*Task directions:* Within the records below, find each line that holds the string "your", then copy it.

====== Dataset records ======

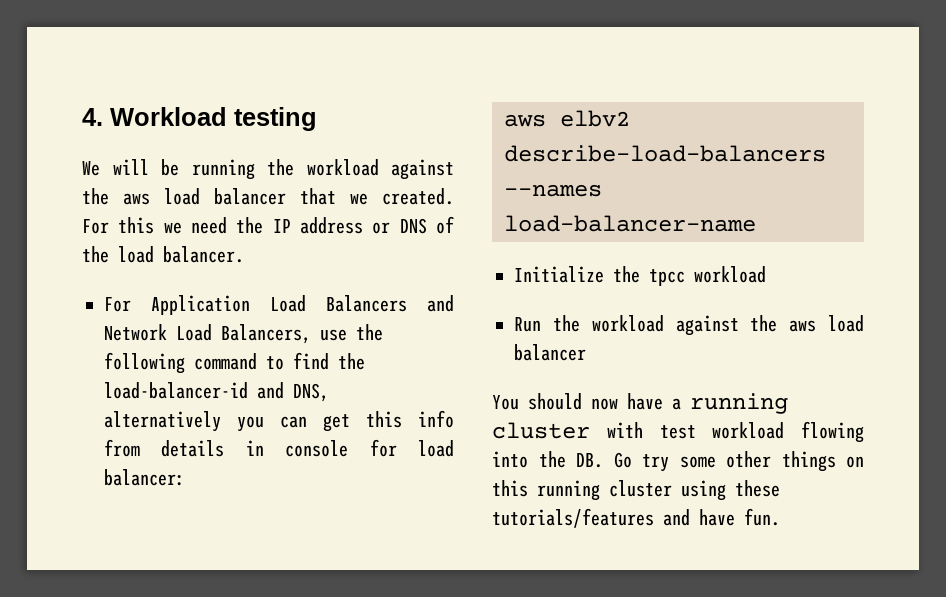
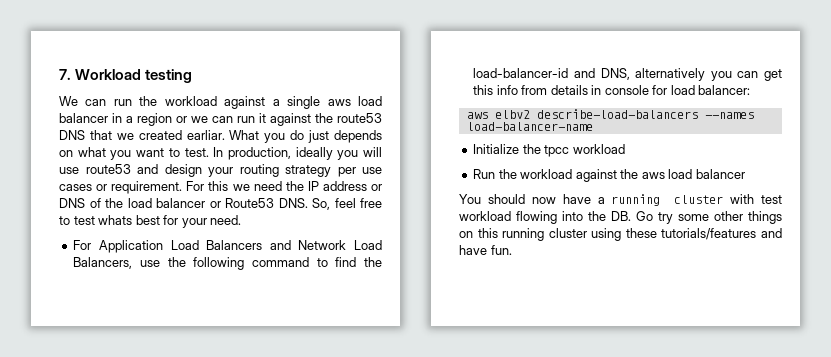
[82,108,103,126] 4. -> [59,69,71,80] 7.
[112,159,454,180] [82,188,454,205] will be running the workload against the aws load balancer that we created. -> [85,96,383,109] [59,113,382,126] [59,130,382,143] [59,147,382,160] [59,164,382,177] [59,181,183,194] can run the workload against a single aws load balancer in a region or we can run it against the route53 DNS that we created earliar. What you do just depends on what you want to test. In production, ideally you will use route53 and design your routing strategy per use cases or requirement.
[163,246,244,263] balancer. -> [156,198,382,210] [59,215,242,228] balancer or Route53 DNS. So, feel free to test whats best for your need.

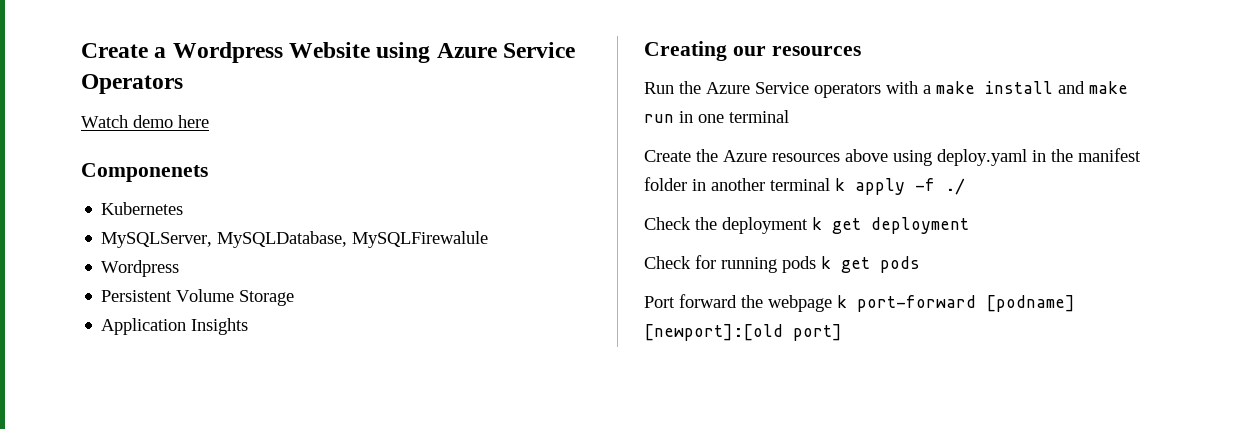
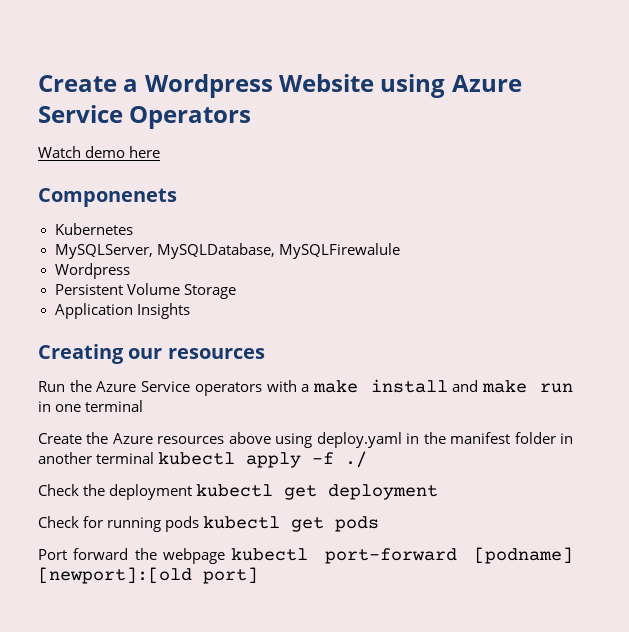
[835,178,845,191] k -> [158,452,236,465] kubectl
[812,217,822,230] k -> [196,484,274,497] kubectl
[821,256,831,269] k -> [203,516,281,529] kubectl
[837,295,847,308] k -> [231,548,309,561] kubectl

======

*Exercise output:*
[112,159,454,180] [82,188,454,205] will be running the workload against the aws load balancer that we created. -> [85,96,383,109] [59,113,382,126] [59,130,382,143] [59,147,382,160] [59,164,382,177] [59,181,183,194] can run the workload against a single aws load balancer in a region or we can run it against the route53 DNS that we created earliar. What you do just depends on what you want to test. In production, ideally you will use route53 and design your routing strategy per use cases or requirement.
[163,246,244,263] balancer. -> [156,198,382,210] [59,215,242,228] balancer or Route53 DNS. So, feel free to test whats best for your need.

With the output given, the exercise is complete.